Task statement: Reproduce the first line of the entries that follow and each later line, word for word, ending with the one containing "Louis Vuitton Mahina".

Extracted data entries:
======

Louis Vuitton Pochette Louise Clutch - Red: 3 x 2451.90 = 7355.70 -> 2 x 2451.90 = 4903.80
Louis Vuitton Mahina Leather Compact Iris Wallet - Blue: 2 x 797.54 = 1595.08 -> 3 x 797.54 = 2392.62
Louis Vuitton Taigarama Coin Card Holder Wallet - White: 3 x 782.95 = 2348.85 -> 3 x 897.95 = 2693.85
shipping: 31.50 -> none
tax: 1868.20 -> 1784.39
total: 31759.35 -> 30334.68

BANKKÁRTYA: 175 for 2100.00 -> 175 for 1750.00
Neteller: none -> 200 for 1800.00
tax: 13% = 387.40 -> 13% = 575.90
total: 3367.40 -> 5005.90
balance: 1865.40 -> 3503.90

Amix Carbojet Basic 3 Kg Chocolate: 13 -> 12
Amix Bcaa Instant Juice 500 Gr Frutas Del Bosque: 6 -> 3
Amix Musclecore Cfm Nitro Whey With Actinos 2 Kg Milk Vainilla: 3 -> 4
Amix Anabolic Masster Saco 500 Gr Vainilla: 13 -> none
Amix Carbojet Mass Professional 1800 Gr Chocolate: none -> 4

======

Solution below:
Louis Vuitton Pochette Louise Clutch - Red: 3 x 2451.90 = 7355.70 -> 2 x 2451.90 = 4903.80
Louis Vuitton Mahina Leather Compact Iris Wallet - Blue: 2 x 797.54 = 1595.08 -> 3 x 797.54 = 2392.62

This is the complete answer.